• [Source data]:
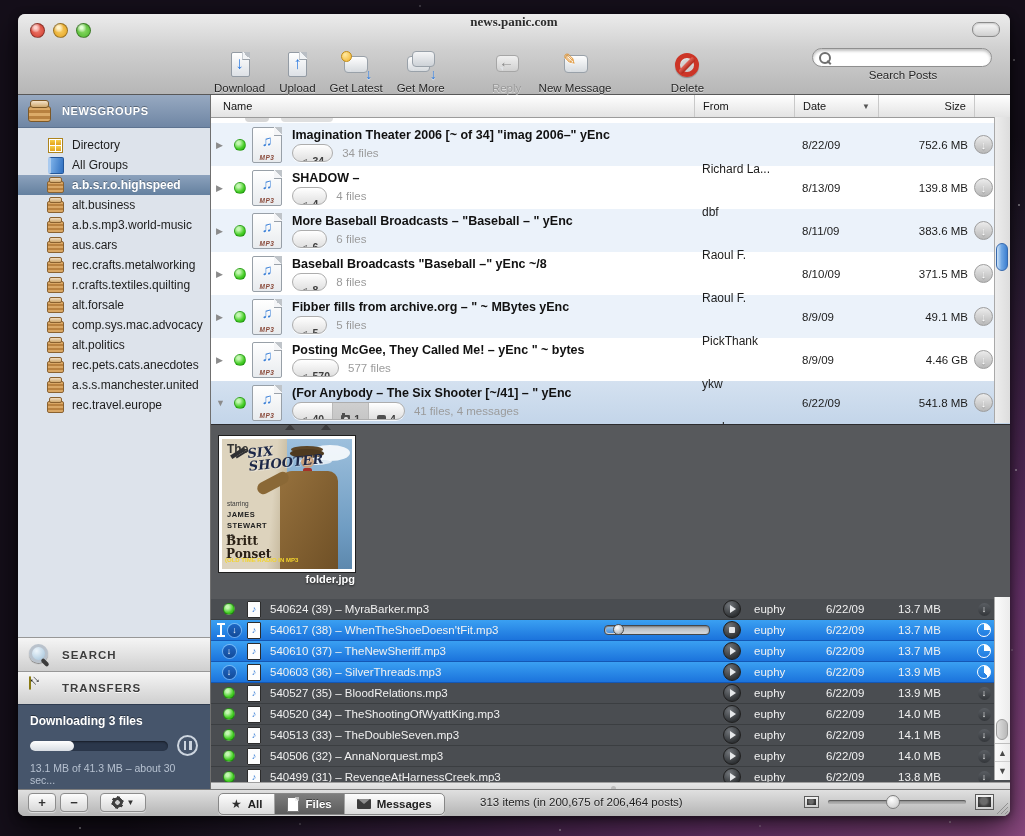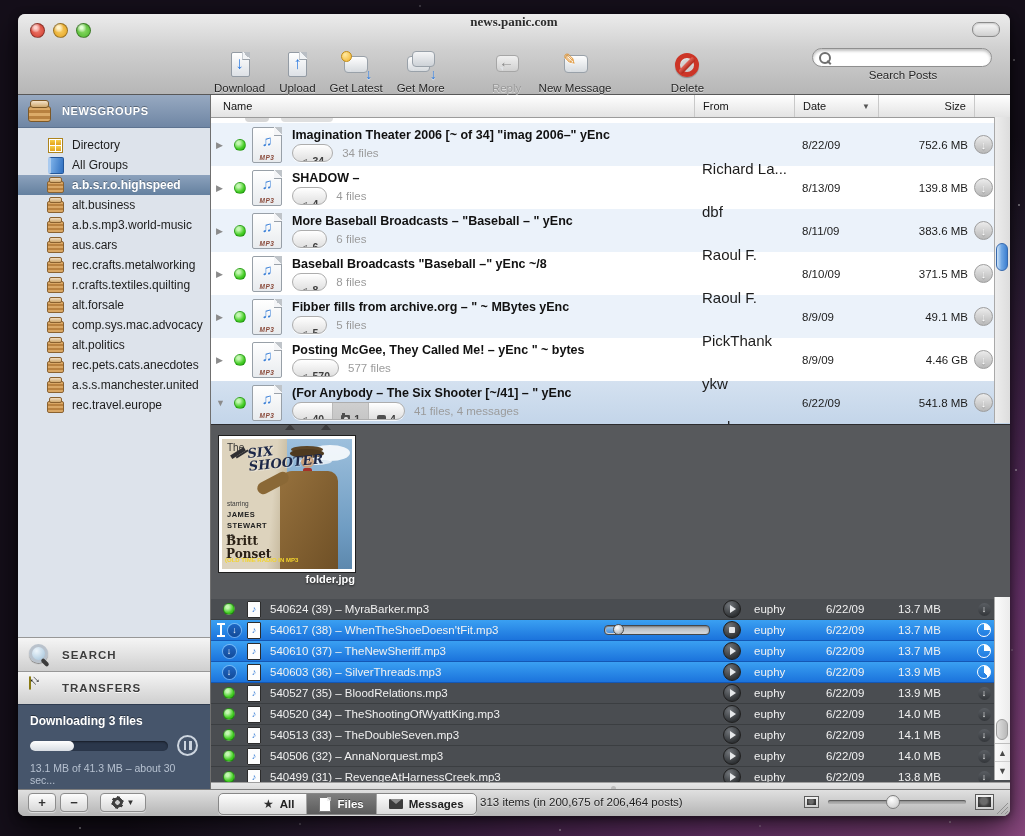--- a/index.html
+++ b/index.html
@@ -140,41 +140,41 @@
   .bseg{display:flex;align-items:center;gap:4px;padding:16px 8px;font-size:10.5px;font-weight:bold;color:#3f3f3f;border-left:1px solid #b9b9b9;}
   .bseg:first-child{border-left:0;}
   .bseg.pressed{background:linear-gradient(#cfcfcf,#bdbdbd);}
   .bic-audio::before{content:"♫";font-size:10px;color:#444;}
   .bic-photo{width:9px;height:7px;background:#4f4f4f;border-radius:1px;position:relative;display:inline-block;}
   .bic-photo::before{content:"";position:absolute;left:3px;top:1.5px;width:3.5px;height:3.5px;background:#ddd;border-radius:50%;}
   .bic-photo::after{content:"";position:absolute;left:1px;top:-2px;width:3px;height:2px;background:#4f4f4f;}
   .bic-message{width:9px;height:7px;background:#4f4f4f;border-radius:2px;position:relative;display:inline-block;}
   .bic-message::after{content:"";position:absolute;left:2px;bottom:-3px;border:3px solid transparent;border-top-color:#4f4f4f;border-right-width:0;border-left-width:2px;}
   .mfiles{font-size:11.5px;color:#9b9b9b;margin-left:9px;}
-  .mfrom{width:100px;font-size:15px;color:#1c1c1c;flex:none;box-sizing:border-box;padding-left:8px;margin-top:48px;}
+  .mfrom{width:100px;font-size:12px;color:#1c1c1c;flex:none;box-sizing:border-box;padding-left:8px;margin-top:48px;}
   .mdate{width:84px;font-size:11.5px;color:#1c1c1c;flex:none;box-sizing:border-box;padding-left:8px;}
   .msize{width:96px;font-size:11.5px;color:#1c1c1c;text-align:right;flex:none;box-sizing:border-box;padding-right:6px;}
   .mdl{width:36px;flex:none;display:flex;justify-content:flex-start;}
   .dlc{width:17px;height:17px;border-radius:50%;background:linear-gradient(#ececec,#b8b8b8);border:1px solid #9d9d9d;color:#fff;font-weight:bold;font-size:11px;display:grid;place-items:center;text-shadow:0 1px 1px rgba(0,0,0,.25);}
   
   .preview{height:174px;flex:none;background:#57595c;border-top:1px solid #2c2c2e;position:relative;}
   .ptri{position:absolute;top:-6px;width:0;height:0;border:5px solid transparent;border-bottom:6px solid #3a3a3c;}
   .ptri.t1{left:74px;} .ptri.t2{left:110px;}
   .thumb{position:absolute;left:8px;top:11px;width:130px;height:130px;border:3px solid #fff;outline:1px solid #1e1e1e;background:#bcd2e4;overflow:hidden;}
   .thumb .post{position:absolute;left:0;top:0;width:52%;height:100%;background:linear-gradient(95deg,#ddd3bd 70%,#b7a888 100%);}
   .thumb .sky{position:absolute;right:0;top:0;width:50%;height:100%;background:linear-gradient(#9dc0dd,#6f9cc2 70%,#5d88ad);}
   .thumb .cloud{position:absolute;right:2px;top:6px;width:40px;height:16px;border-radius:50%;background:rgba(255,255,255,.85);box-shadow:-14px 8px 0 -4px rgba(255,255,255,.7);}
   .thumb .hat{position:absolute;right:28px;top:10px;width:34px;height:9px;border-radius:50%;background:#4e3a20;box-shadow:0 -4px 0 -1px #5d4627;}
   .thumb .face{position:absolute;right:38px;top:17px;width:13px;height:12px;border-radius:50%;background:#c99f78;}
   .thumb .scarf{position:absolute;right:40px;top:29px;width:9px;height:7px;background:#a5302a;border-radius:2px;}
   .thumb .jacket{position:absolute;right:14px;top:32px;width:58px;height:98px;border-radius:12px 10px 0 0;background:linear-gradient(120deg,#96713d,#6f5026);}
   .thumb .arm{position:absolute;right:62px;top:38px;width:34px;height:12px;border-radius:6px;background:#8a6836;transform:rotate(-28deg);}
   .thumb .gun{position:absolute;left:8px;top:12px;width:16px;height:4px;background:#2f2f33;transform:rotate(-32deg);box-shadow:3px 3px 0 -1px #2f2f33;}
   .pt{position:absolute;color:#23304e;line-height:1;}
-  .pt-the{left:5px;top:4px;font-size:10px;font-weight:normal;color:#333;}
+  .pt-the{left:5px;top:4px;font-size:12px;font-weight:bold;color:#333;}
   .pt-title{left:26px;top:4px;width:74px;font-family:"DejaVu Serif","Liberation Serif",serif;font-style:italic;font-weight:bold;font-size:13px;transform:rotate(-6deg);color:#1c2747;text-shadow:1px 1px 0 rgba(255,255,255,.4);}
   .pt-cred{left:5px;top:60px;font-size:6.5px;color:#3a3a3a;line-height:1.5;}
   .pt-cred b{display:block;font-size:7.5px;color:#222;letter-spacing:.5px;}
   .pt-name{left:4px;top:96px;font-size:12px;font-weight:bold;color:#2a2015;line-height:1.1;font-family:"DejaVu Serif","Liberation Serif",serif;}
   .pt-footer{left:3px;bottom:6px;font-size:6px;font-weight:bold;color:#f3d42c;white-space:nowrap;}
   .plabel{position:absolute;left:8px;top:148px;width:136px;text-align:right;color:#fff;font-weight:bold;font-size:11px;text-shadow:0 1px 2px rgba(0,0,0,.6);}
   
   .filelist{height:183px;flex:none;overflow:hidden;background:#4a4d51;}
   .frow{height:20px;display:flex;align-items:center;border-bottom:1px solid #3b3e41;font-size:11.5px;color:#f1f1f1;background:#4a4d51;}
   .frow.sel{background:linear-gradient(#3aa0f2,#1b73dc);border-bottom-color:#1457b5;}
@@ -217,21 +217,21 @@
   .bottombar{height:26px;flex:none;background:linear-gradient(#e0e0e0,#b4b4b4);border-top:1px solid #7d7d7d;position:relative;}
   .bb-left{position:absolute;left:10px;top:3px;display:flex;gap:4px;align-items:center;}
   .btn-sm{width:28px;height:19px;border:1px solid #8d8d8d;border-radius:4px;background:linear-gradient(#fdfdfd,#d8d8d8);
     font-size:13px;font-weight:bold;color:#333;display:grid;place-items:center;box-shadow:0 1px 0 rgba(255,255,255,.5);padding:0;font-family:inherit;}
   .btn-gear{width:46px;margin-left:8px;display:flex;align-items:center;justify-content:center;gap:4px;}
   .gearic{width:11px;height:11px;border-radius:50%;background:radial-gradient(circle,#cfcfcf 0 2px,#3e3e3e 2.5px 5px,transparent 5.5px);position:relative;}
   .gearic::before{content:"";position:absolute;inset:-1px;background:
      conic-gradient(#3e3e3e 0 8%,transparent 8% 17%,#3e3e3e 17% 25%,transparent 25% 33%,#3e3e3e 33% 41%,transparent 41% 50%,#3e3e3e 50% 58%,transparent 58% 67%,#3e3e3e 67% 75%,transparent 75% 83%,#3e3e3e 83% 91%,transparent 91% 100%);
      border-radius:50%;mask:radial-gradient(circle,transparent 0 3.5px,#000 3.5px);-webkit-mask:radial-gradient(circle,transparent 0 3.5px,#000 3.5px);}
   .dnarrow{font-size:8px;color:#333;}
-  .seg{position:absolute;left:200px;top:3px;display:flex;height:20px;border:1px solid #878787;border-radius:5px;overflow:hidden;background:linear-gradient(#fdfdfd,#dadada);box-shadow:0 1px 0 rgba(255,255,255,.5);padding-left:32px;}
+  .seg{position:absolute;left:200px;top:3px;display:flex;height:20px;border:1px solid #878787;border-radius:5px;overflow:hidden;background:linear-gradient(#fdfdfd,#dadada);box-shadow:0 1px 0 rgba(255,255,255,.5);}
   .segb{display:flex;align-items:center;gap:6px;padding:0 12px;font-size:11.5px;font-weight:bold;color:#222;border:0;background:none;border-left:1px solid #a3a3a3;font-family:inherit;}
   .segb:first-child{border-left:0;}
   .segb.sel{background:linear-gradient(#7e7e7e,#5c5c5c);color:#fff;text-shadow:0 -1px 0 rgba(0,0,0,.45);}
   .ic-star::before{content:"★";font-size:12px;color:#2e2e2e;}
   .ic-page{width:10px;height:13px;background:#fff;border:1px solid #777;border-radius:1px;position:relative;display:inline-block;}
   .ic-page::before{content:"";position:absolute;right:-1px;top:-1px;width:4px;height:4px;background:linear-gradient(225deg,#bbb 50%,#eee 50%);}
   .ic-env{width:14px;height:10px;background:#3c3c3c;border-radius:1px;position:relative;display:inline-block;}
   .ic-env::before{content:"";position:absolute;left:1px;top:0;border:6px solid transparent;border-top:5px solid #8f8f8f;border-bottom:0;width:0;}
   .bb-summary{position:absolute;left:462px;top:6px;font-size:11.5px;color:#1e1e1e;text-shadow:0 1px 0 rgba(255,255,255,.5);}
   .bb-zoom{position:absolute;right:16px;top:4px;display:flex;align-items:center;gap:9px;}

• [Task description]:
For each line above that includes "cfcfcf", make a copy.

• [Result for this exercise]:
   .bseg.pressed{background:linear-gradient(#cfcfcf,#bdbdbd);}
   .gearic{width:11px;height:11px;border-radius:50%;background:radial-gradient(circle,#cfcfcf 0 2px,#3e3e3e 2.5px 5px,transparent 5.5px);position:relative;}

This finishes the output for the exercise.